Retorno de las estrellas

Retorno de las estrellas

Hay una determinada categoría de escritores que ofrecen en cada texto una justificación suficiente para la lectura. Es un síntoma de grandeza; quizá no él único, pero sí uno de los más relevantes. Lem es de los escritores que, al menos en la porción de su obra que conocemos en castellano, ofrece en cada página un aliciente, una razón, una reflexión. Todo ello viene a cuento porque ese don es capaz incluso de transmutar un tópico de la cf como el del viajero que vuelve de las estrellas años después de su partida en un material con valor.
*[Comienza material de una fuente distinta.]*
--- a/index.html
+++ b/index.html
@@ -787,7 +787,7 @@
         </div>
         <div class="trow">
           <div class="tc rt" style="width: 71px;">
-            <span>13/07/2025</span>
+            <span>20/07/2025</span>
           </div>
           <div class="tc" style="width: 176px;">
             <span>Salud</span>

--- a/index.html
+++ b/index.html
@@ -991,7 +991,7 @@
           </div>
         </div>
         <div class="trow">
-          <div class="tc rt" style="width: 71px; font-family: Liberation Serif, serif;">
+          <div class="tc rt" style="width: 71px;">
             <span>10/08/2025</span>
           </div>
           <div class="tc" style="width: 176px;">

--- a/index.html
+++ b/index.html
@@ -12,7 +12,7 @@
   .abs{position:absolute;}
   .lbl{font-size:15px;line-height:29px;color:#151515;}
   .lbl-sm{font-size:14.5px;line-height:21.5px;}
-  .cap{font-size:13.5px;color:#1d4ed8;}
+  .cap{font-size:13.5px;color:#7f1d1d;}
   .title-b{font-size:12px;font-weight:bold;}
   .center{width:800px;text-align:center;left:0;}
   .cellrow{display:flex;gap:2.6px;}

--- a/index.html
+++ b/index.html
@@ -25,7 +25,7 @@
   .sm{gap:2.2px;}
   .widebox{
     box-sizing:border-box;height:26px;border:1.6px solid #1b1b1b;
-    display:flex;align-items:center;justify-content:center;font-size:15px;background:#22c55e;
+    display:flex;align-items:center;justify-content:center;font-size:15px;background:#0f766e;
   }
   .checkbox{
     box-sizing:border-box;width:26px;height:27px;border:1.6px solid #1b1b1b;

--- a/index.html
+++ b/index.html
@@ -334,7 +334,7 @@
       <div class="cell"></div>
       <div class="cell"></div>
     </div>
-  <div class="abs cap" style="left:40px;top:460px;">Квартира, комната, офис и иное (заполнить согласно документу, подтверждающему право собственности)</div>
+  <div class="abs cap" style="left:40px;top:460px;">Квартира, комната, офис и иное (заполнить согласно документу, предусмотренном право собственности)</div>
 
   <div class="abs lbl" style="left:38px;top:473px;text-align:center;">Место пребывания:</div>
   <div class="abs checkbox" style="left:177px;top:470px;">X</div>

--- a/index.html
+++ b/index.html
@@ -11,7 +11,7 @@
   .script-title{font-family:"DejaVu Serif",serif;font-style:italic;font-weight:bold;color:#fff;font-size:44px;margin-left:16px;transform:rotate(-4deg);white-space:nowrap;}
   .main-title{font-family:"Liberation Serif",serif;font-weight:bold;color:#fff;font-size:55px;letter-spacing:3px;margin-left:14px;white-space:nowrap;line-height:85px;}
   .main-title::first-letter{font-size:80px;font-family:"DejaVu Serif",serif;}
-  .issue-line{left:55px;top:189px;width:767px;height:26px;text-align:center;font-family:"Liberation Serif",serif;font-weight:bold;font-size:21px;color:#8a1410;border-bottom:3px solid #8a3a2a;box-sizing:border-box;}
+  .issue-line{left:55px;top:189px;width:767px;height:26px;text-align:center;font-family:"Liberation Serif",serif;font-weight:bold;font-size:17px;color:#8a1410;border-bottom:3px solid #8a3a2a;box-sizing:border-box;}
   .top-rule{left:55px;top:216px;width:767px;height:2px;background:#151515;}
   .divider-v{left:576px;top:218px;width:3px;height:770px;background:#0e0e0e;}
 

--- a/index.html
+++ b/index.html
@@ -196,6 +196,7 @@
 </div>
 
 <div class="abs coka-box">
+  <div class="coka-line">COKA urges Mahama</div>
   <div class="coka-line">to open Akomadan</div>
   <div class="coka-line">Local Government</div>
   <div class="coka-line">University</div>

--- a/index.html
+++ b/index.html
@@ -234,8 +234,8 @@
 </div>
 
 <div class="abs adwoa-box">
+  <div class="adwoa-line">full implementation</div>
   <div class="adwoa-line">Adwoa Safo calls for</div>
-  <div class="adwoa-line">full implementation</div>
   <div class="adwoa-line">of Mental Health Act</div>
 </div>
Leyendo Retorno de las estrellas se comprenden en parte las razones que llevaron a que Lem se enfrentara a la ciencia ficción estadounidense y la calificara de pueril. El retorno del astronauta Bregg a la Tierra, plagado de insatisfacciones y temores, es toda una contraposición a la imaginería gloriosa, triunfalista, con la que cualquier artesano medio de la ciencia ficción americana hubiera afrontado ese tema. Ojo: por supuesto, no podemos incluir en esa categoría a Thomas M: Disch, pongamos por caso. Pero es que Los genocidas sería al tema de la invasión espacial lo que Retorno de las estrellas al de la vuelta del astronauta: un cruel repaso a un tema trillado para ofrecer una cruda exhibición no convencional, pero bastante más creíble que la mayor parte de la morralla habitual. Sin embargo, lo cierto es que la historia de la cf “de éxito” no la están escribiendo los Lem ni los Disch. Y quizá por eso sea tan necesario reivindicarles como portavoces de la cf “de calidad”, y hacer hincapié en la necesidad de reescribir esa historia de la cf separando el valor histórico de medianías con cierta imaginación para los cachivaches del literario. Creo, además, que es el único medio para lograr la supervivencia del género.